Occultifur

Scientific classification
- Kingdom: Fungi
- Division: Basidiomycota
- Class: Cystobasidiomycetes
- Order: Cystobasidiales
- Family: Cystobasidiaceae
- Genus: Occultifur Oberw. (1990)
- Type species: Occultifur internus (L.S. Olive) Oberw. (1990)
- Species: O. brasiliensis O. corticiorum O. externus O. kilbournensis O. lumbricifer O. mephitis O. plantarum O. rivoirei O. tropicalis

= Occultifur =

Genus of fungi

Occultifur is a genus of fungi in the family Cystobasidiaceae. Species are parasites of other fungi and, microscopically, have auricularioid (laterally septate) basidia and basidiospores that germinate by yeast cells. Several species are currently only known from their yeast states. The genus is distributed worldwide.

==Taxonomy==
Occultifur was proposed in 1990 by German mycologist Franz Oberwinkler for a fungus with auricularioid (tubular and laterally septate) basidia that occurred as a parasite in the fruit bodies of Dacrymyces species.
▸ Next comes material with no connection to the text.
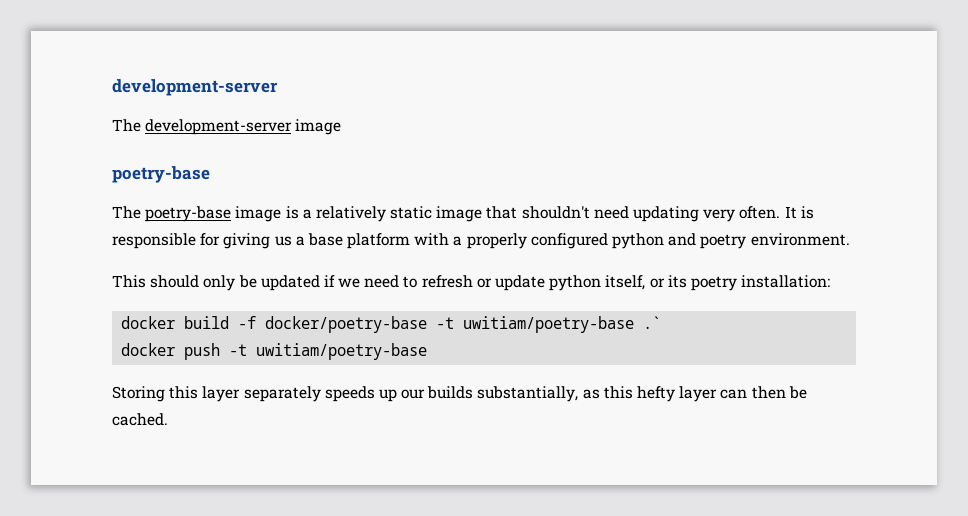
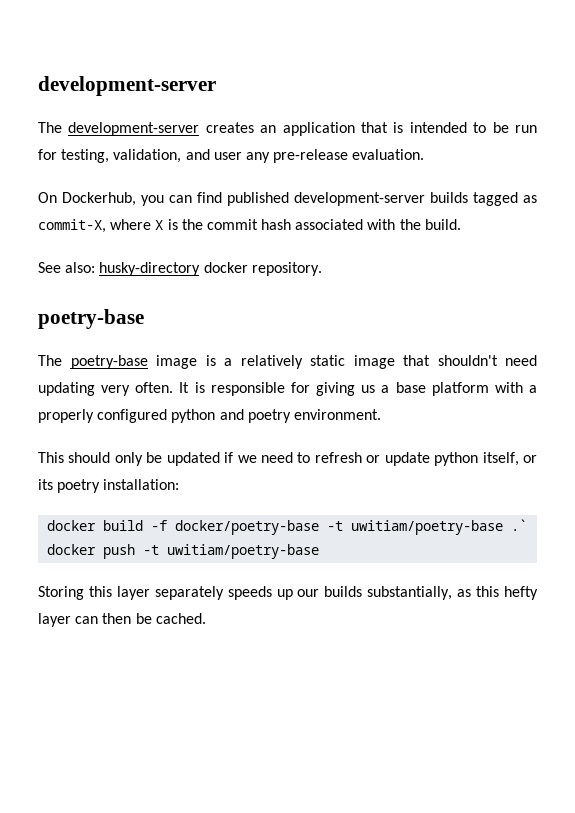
[295,119,342,135] image -> [205,122,537,136] [38,149,425,163] [38,192,537,206] [38,219,461,233] [38,262,322,276] creates an application that is intended to be run for testing, validation, and user any pre-release evaluation. // On Dockerhub, you can find published development-server builds tagged as commit-X, where X is the commit hash associated with the build. // See also: husky-directory docker repository.

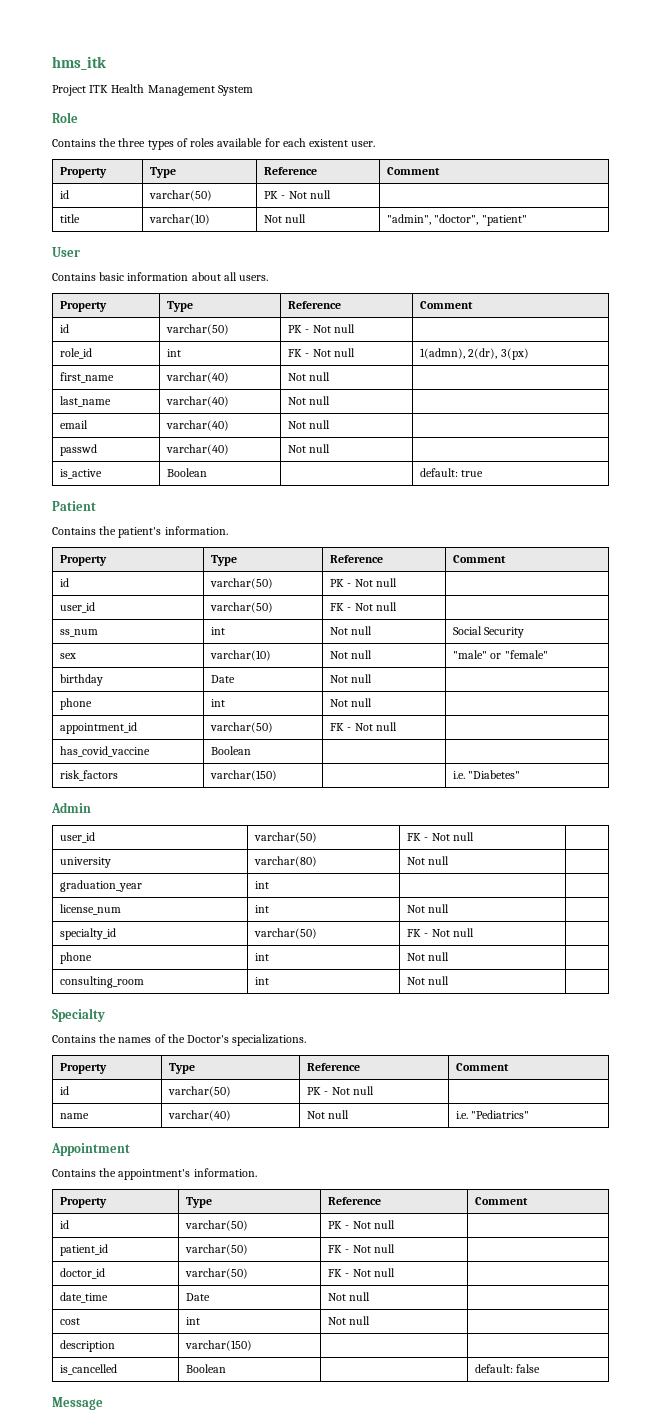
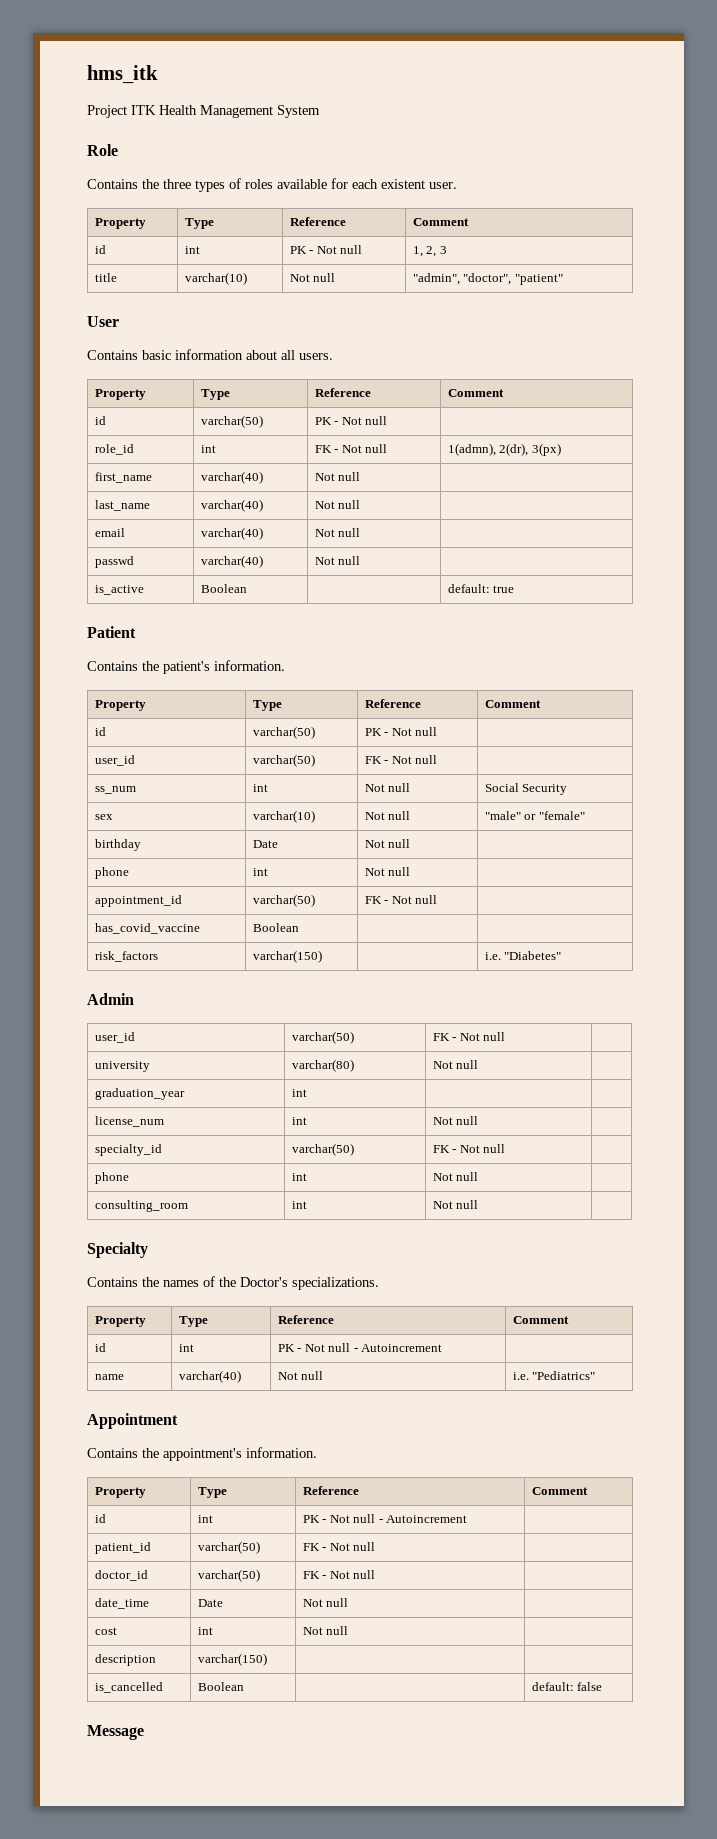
[149,190,213,201] [264,190,331,199] varchar(50) | PK - Not null | -> [184,246,200,254] [289,245,363,254] [412,246,447,257] int | PK - Not null | 1, 2, 3
[168,1086,232,1097] [307,1086,374,1095] varchar(50) | PK - Not null -> [178,1344,194,1352] [277,1343,443,1352] int | PK - Not null - Autoincrement
[185,1220,249,1231] [328,1220,395,1229] varchar(50) | PK - Not null -> [197,1515,213,1523] [302,1514,468,1523] int | PK - Not null - Autoincrement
The species had previously been referred to the genus Platygloea, but was distinguished from fungi in that genus by its parasitic lifestyle, by its production of haustorial cells that connect to host hyphae, and by its formation of a yeast state. Subsequent authors referred additional species to Occultifur.

Molecular research, based on cladistic analysis of DNA sequences, has shown that Occultifur is a monophyletic (natural) genus. An additional five or so yeast species have been added to the genus.